## Your objective
Each line from the beginning of the entries below through the line that includes "delivery date: 2019-09-24 -> 2019-09-17" must be returned exactly as given.
Start of Block
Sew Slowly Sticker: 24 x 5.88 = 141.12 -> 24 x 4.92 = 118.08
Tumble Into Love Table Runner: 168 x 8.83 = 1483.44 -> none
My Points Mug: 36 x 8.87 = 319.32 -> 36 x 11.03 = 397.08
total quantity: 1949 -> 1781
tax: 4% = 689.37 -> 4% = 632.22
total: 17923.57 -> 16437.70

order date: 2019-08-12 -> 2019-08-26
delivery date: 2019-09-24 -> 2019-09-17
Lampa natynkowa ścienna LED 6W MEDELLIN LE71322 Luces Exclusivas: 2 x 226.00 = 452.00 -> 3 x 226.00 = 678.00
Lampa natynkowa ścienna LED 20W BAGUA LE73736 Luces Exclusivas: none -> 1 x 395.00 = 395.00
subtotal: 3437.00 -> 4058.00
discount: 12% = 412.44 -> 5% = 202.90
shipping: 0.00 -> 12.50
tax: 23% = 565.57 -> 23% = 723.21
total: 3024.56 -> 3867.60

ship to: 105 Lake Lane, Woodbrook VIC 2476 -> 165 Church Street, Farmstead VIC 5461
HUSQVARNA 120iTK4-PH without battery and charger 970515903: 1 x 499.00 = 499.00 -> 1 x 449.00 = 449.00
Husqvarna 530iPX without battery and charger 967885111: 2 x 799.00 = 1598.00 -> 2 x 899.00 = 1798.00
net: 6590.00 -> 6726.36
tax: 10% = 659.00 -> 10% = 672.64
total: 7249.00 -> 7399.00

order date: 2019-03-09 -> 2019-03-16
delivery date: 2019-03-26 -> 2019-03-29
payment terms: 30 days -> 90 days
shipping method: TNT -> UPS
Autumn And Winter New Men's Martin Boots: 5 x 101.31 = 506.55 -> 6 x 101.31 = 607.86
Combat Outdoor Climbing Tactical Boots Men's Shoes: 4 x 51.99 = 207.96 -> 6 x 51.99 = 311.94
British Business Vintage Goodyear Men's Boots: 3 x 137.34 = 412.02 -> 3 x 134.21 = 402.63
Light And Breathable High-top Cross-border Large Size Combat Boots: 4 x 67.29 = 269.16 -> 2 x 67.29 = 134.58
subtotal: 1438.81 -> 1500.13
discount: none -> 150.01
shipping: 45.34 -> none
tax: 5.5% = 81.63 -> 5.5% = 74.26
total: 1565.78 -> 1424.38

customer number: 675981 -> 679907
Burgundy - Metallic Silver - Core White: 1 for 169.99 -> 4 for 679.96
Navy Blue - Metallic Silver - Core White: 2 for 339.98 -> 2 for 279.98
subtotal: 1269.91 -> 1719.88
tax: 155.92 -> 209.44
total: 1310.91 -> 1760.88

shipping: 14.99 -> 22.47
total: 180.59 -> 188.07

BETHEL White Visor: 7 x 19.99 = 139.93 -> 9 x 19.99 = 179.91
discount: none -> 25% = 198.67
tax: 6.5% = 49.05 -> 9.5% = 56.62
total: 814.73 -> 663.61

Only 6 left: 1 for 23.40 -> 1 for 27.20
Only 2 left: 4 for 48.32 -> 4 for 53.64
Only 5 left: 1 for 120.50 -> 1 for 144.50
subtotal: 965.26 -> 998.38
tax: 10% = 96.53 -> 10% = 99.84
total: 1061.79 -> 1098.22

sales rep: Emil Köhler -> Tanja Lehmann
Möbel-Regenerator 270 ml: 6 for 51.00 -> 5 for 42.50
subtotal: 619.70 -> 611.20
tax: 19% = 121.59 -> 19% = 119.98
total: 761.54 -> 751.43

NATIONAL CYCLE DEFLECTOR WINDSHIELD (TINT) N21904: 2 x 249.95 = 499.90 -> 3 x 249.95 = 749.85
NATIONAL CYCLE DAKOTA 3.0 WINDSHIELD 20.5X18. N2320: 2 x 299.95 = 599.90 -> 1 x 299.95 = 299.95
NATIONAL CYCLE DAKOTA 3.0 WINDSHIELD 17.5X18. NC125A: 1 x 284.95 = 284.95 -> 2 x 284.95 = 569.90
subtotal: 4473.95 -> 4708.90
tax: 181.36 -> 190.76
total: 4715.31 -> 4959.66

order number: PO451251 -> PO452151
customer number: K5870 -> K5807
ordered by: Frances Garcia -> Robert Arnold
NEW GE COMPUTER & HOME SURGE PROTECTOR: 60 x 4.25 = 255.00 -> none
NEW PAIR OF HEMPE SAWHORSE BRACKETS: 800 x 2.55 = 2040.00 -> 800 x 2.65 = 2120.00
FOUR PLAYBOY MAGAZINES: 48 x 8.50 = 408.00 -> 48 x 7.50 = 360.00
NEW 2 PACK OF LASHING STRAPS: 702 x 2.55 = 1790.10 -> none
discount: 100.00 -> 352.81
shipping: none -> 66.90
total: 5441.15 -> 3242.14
End of Block
## Final answer
Sew Slowly Sticker: 24 x 5.88 = 141.12 -> 24 x 4.92 = 118.08
Tumble Into Love Table Runner: 168 x 8.83 = 1483.44 -> none
My Points Mug: 36 x 8.87 = 319.32 -> 36 x 11.03 = 397.08
total quantity: 1949 -> 1781
tax: 4% = 689.37 -> 4% = 632.22
total: 17923.57 -> 16437.70

order date: 2019-08-12 -> 2019-08-26
delivery date: 2019-09-24 -> 2019-09-17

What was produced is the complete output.